Copying rule for the data below: pictures stay out, and only the lines from the one with "[118,127,170,141] Caddy's -> (85, 122) none" down to the one with "[214,264,302,277] directory>, then: ->", inclusive, are repeated exactly.

[Data to use Boundary: Start]

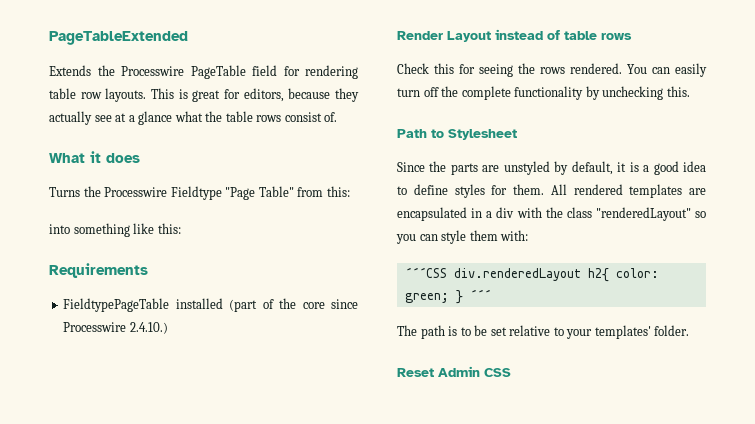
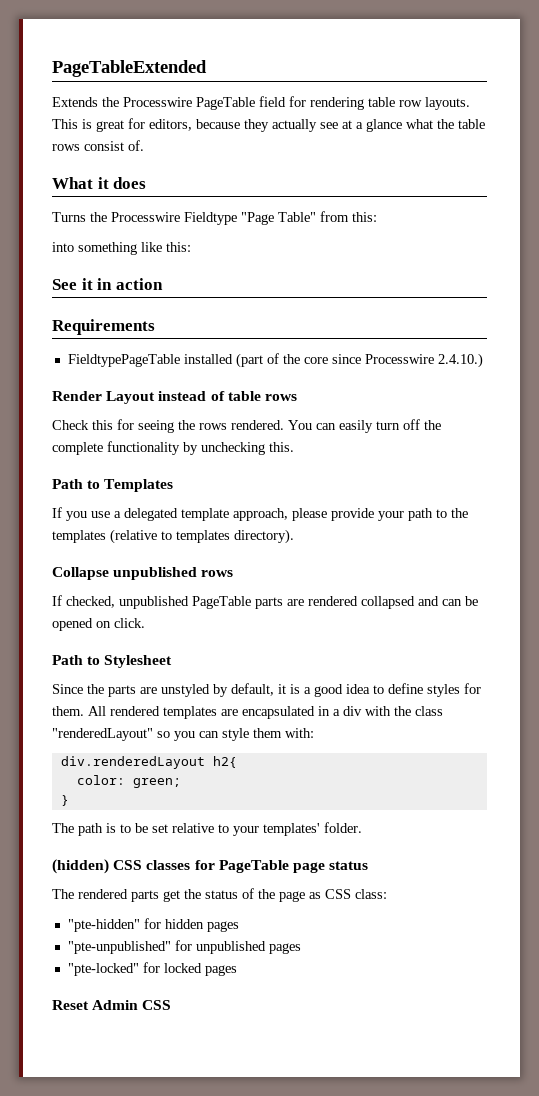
(181, 228) none -> [52,278,163,290] // See it in action
(690, 91) none -> [52,479,174,492] [52,507,468,521] [52,529,294,544] [52,567,234,580] [52,595,478,609] [52,618,145,631] // Path to Templates // If you use a delegated template approach, please provide your path to the templates (relative to templates directory). // Collapse unpublished rows // If checked, unpublished PageTable parts are rendered collapsed and can be opened on click.
[404,267,447,278] ´´´CSS -> (314, 733) none
(609, 275) none -> (237, 762) //
(449, 298) none -> (181, 783) //
[469,289,491,300] ´´´ -> (69, 800) none
(690, 330) none -> [52,859,369,874] [52,888,387,902] [67,918,239,932] [67,940,301,954] [67,962,237,976] // (hidden) CSS classes for PageTable page status // The rendered parts get the status of the page as CSS class: // "pte-hidden" for hidden pages // "pte-unpublished" for unpublished pages // "pte-locked" for locked pages

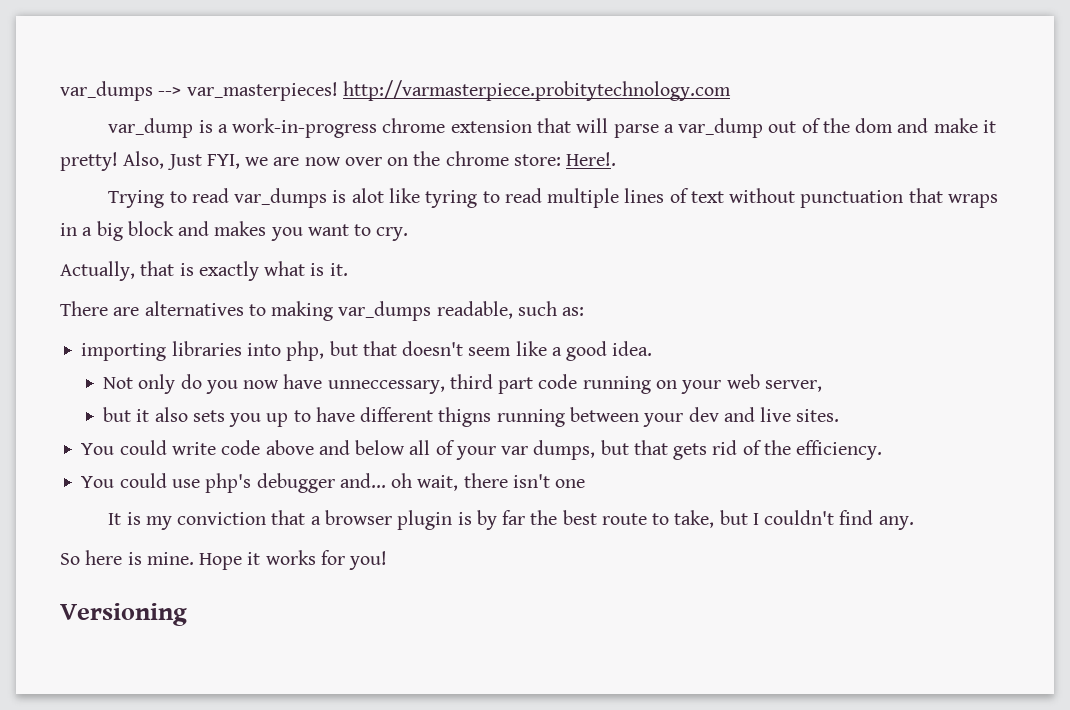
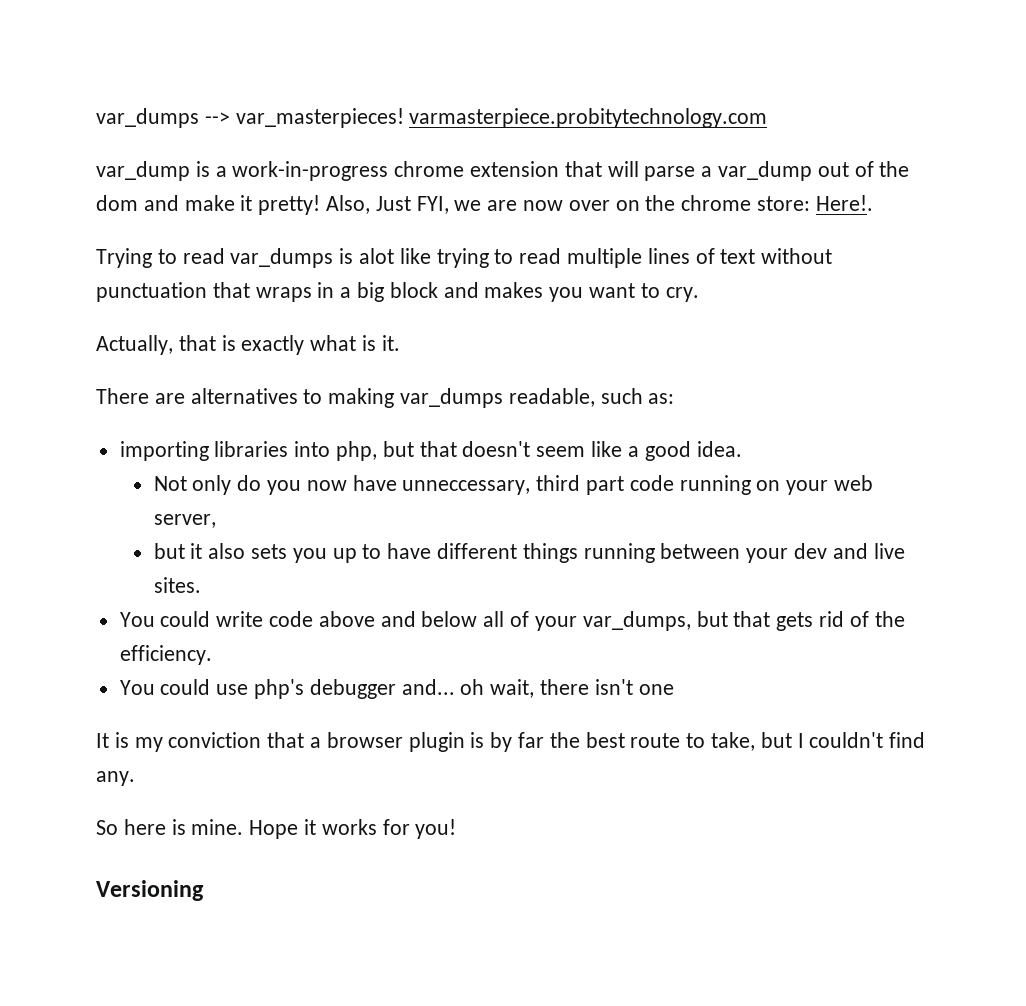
[342,80,731,101] http://varmasterpiece.probitytechnology.com -> [409,108,768,128] varmasterpiece.probitytechnology.com
[425,190,478,208] tyring -> [436,248,489,268] trying
[438,407,492,427] thigns -> [522,543,578,563] things
[501,440,596,460] var dumps, -> [582,611,691,631] var_dumps,

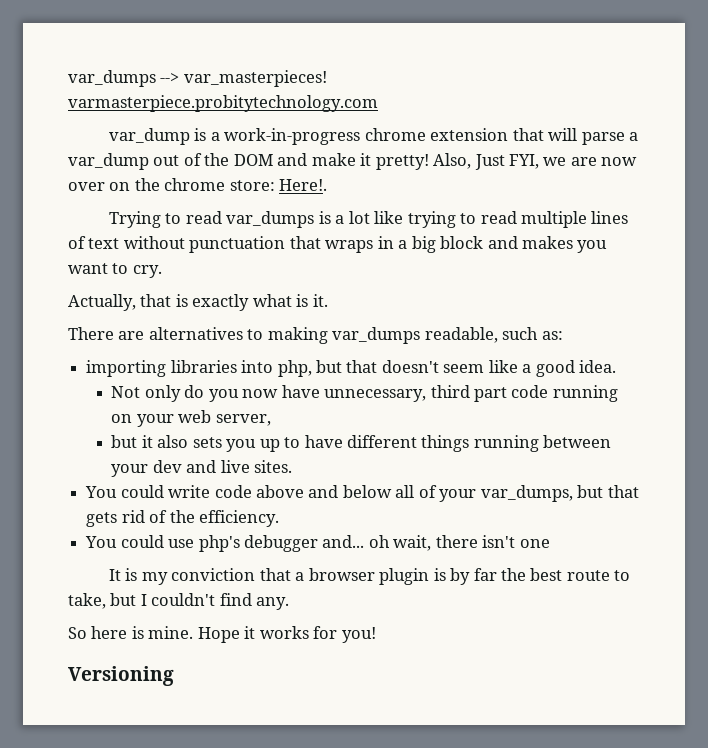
[96,195,138,211] dom -> [233,154,273,166] DOM
[359,248,395,264] alot -> [335,211,370,224] a lot
[402,480,531,495] unneccessary, -> [324,389,427,402] unnecessary,

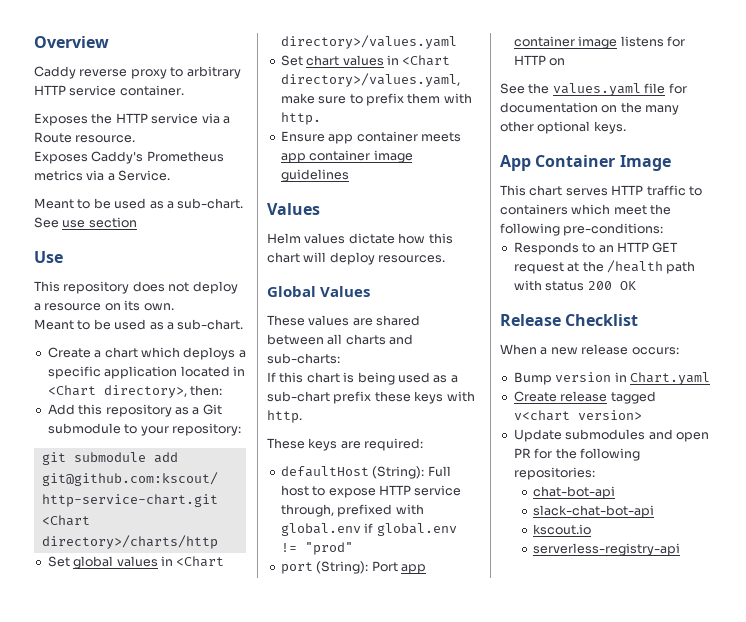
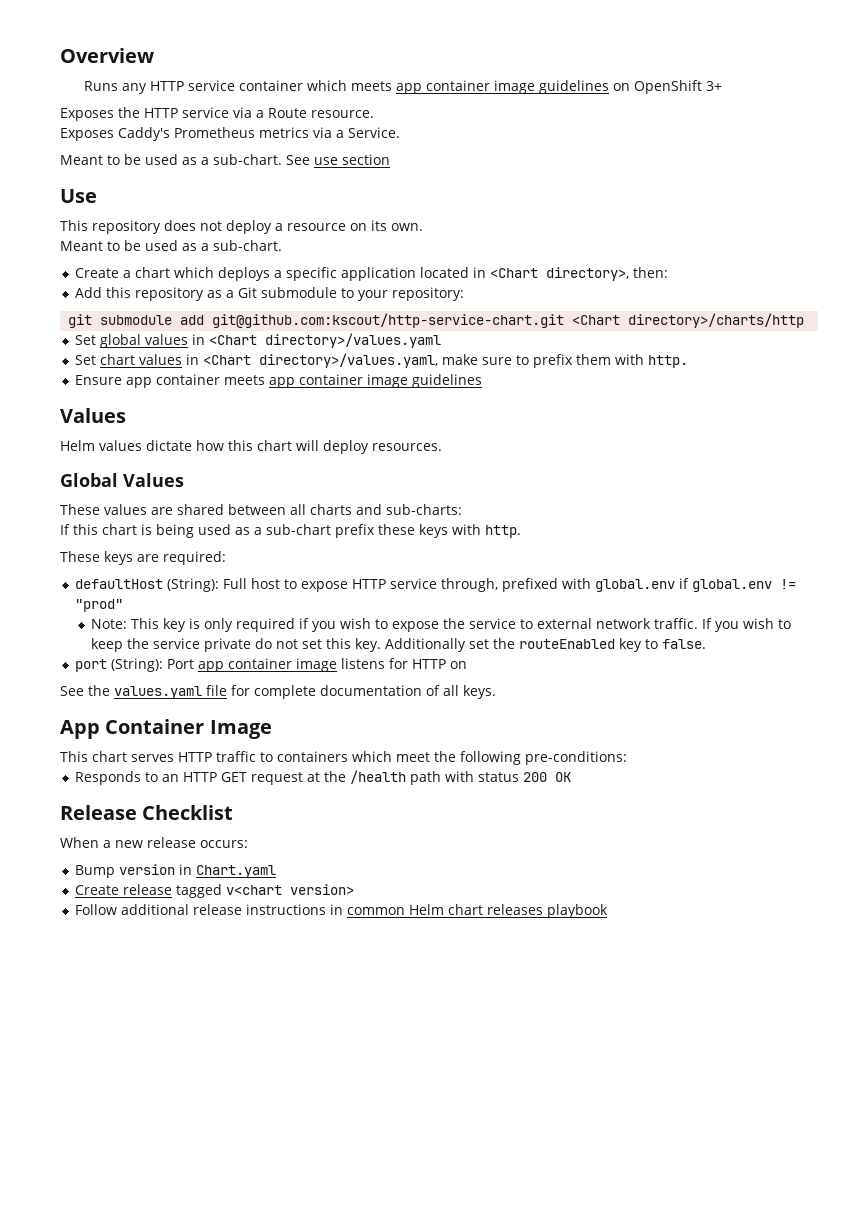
[34,66,241,79] [34,85,184,96] Caddy reverse proxy to arbitrary HTTP service container. -> [84,80,723,94] Runs any HTTP service container which meets app container image guidelines on OpenShift 3+
(353, 548) none -> [91,618,792,632] [91,638,707,652] // Note: This key is only required if you wish to expose the service to external network traffic. If you wish to keep the service private do not set this key. Additionally set the routeEnabled key to false.
[500,102,680,115] [500,121,591,134] documentation on the many other optional -> [254,685,459,699] complete documentation of all
[513,429,709,442] [513,448,640,461] [513,467,595,480] [533,486,616,499] [533,505,655,518] [533,524,592,535] [533,543,681,556] Update submodules and open PR for the following repositories: // chat-bot-api // slack-chat-bot-api // kscout.io // serverless-registry-api -> [75,904,609,918] Follow additional release instructions in common Helm chart releases playbook

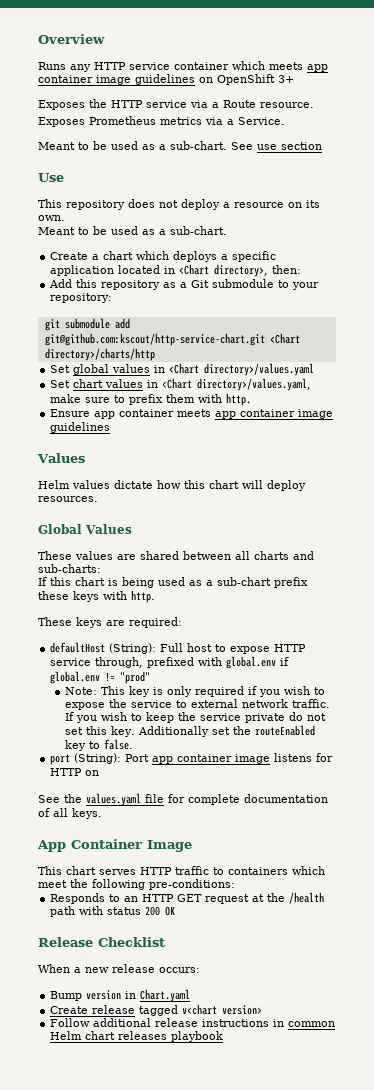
[118,127,170,141] Caddy's -> (85, 122) none

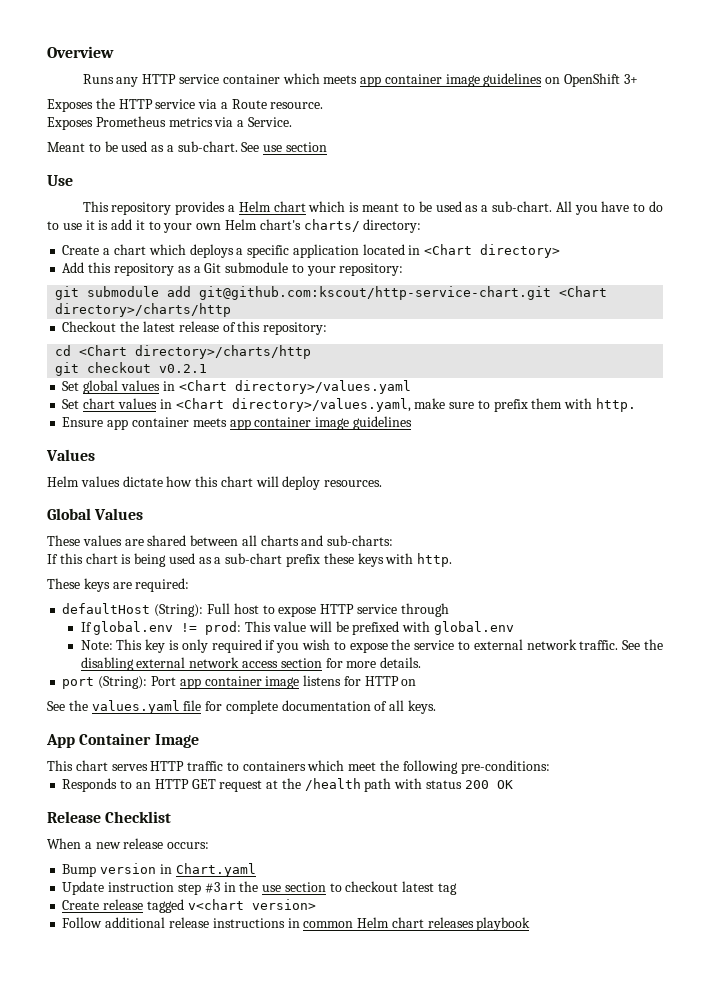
[128,199,320,210] [38,215,65,221] [38,226,227,235] does not deploy a resource on its own. // Meant to be used as a sub-chart. -> [175,201,663,215] [47,219,422,233] provides a Helm chart which is meant to be used as a sub-chart. All you have to do to use it is add it to your own Helm chart's charts/ directory:
[214,264,302,277] directory>, then: -> [480,244,561,258] directory>
(155, 354) none -> [62,321,328,335] [55,345,312,359] [55,362,208,376] // Checkout the latest release of this repository: // cd <Chart directory>/charts/http // git checkout v0.2.1
[95,657,144,668] through, -> [400,603,449,617] [80,621,349,635] through // If global.env != prod: This value will be
[280,657,290,666] [50,671,151,684] if global.env != "prod" -> (514, 628) none
[64,712,326,723] [64,725,315,737] [64,739,133,751] If you wish to keep the service private do not set this key. Additionally set the routeEnabled key to false. -> [622,639,663,650] [80,657,422,671] See the disabling external network access section for more details.
(191, 995) none -> [62,881,457,895] // Update instruction step #3 in the use section to checkout latest tag

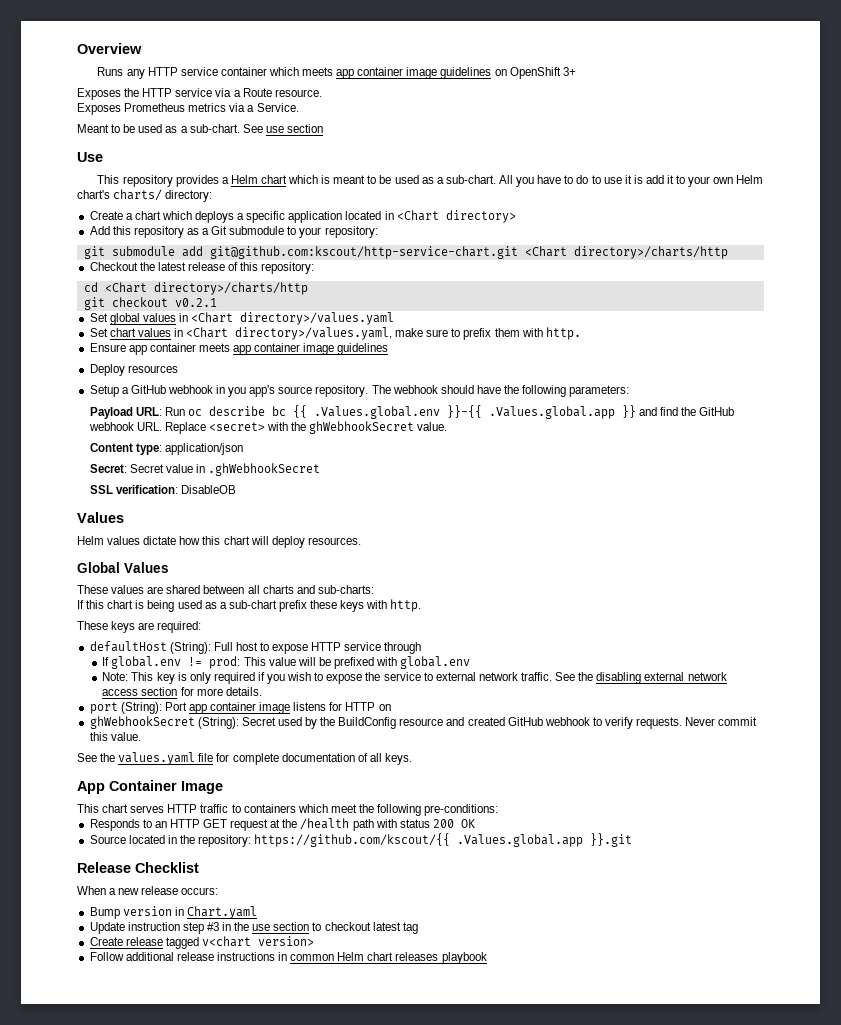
(412, 423) none -> [89,364,178,376] [89,385,630,397] [89,405,735,419] [88,421,448,434] [89,443,243,455] [89,463,321,476] [89,485,236,494] // Deploy resources // Setup a GitHub webhook in you app's source repository. The webhook should have the following parameters: // Payload URL: Run oc describe bc {{ .Values.global.env }}-{{ .Values.global.app }} and find the GitHub webhook URL. Replace <secret> with the ghWebhookSecret value. // Content type: application/json // Secret: Secret value in .ghWebhookSecret // SSL verification: DisableOB
(417, 682) none -> [89,716,758,729] [89,732,141,741] // ghWebhookSecret (String): Secret used by the BuildConfig resource and created GitHub webhook to verify requests. Never commit this value.
(513, 784) none -> [89,833,633,847] // Source located in the repository: https://github.com/kscout/{{ .Values.global.app }}.git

[Data to use Boundary: End]

Reply
[118,127,170,141] Caddy's -> (85, 122) none

[128,199,320,210] [38,215,65,221] [38,226,227,235] does not deploy a resource on its own. // Meant to be used as a sub-chart. -> [175,201,663,215] [47,219,422,233] provides a Helm chart which is meant to be used as a sub-chart. All you have to do to use it is add it to your own Helm chart's charts/ directory:
[214,264,302,277] directory>, then: -> [480,244,561,258] directory>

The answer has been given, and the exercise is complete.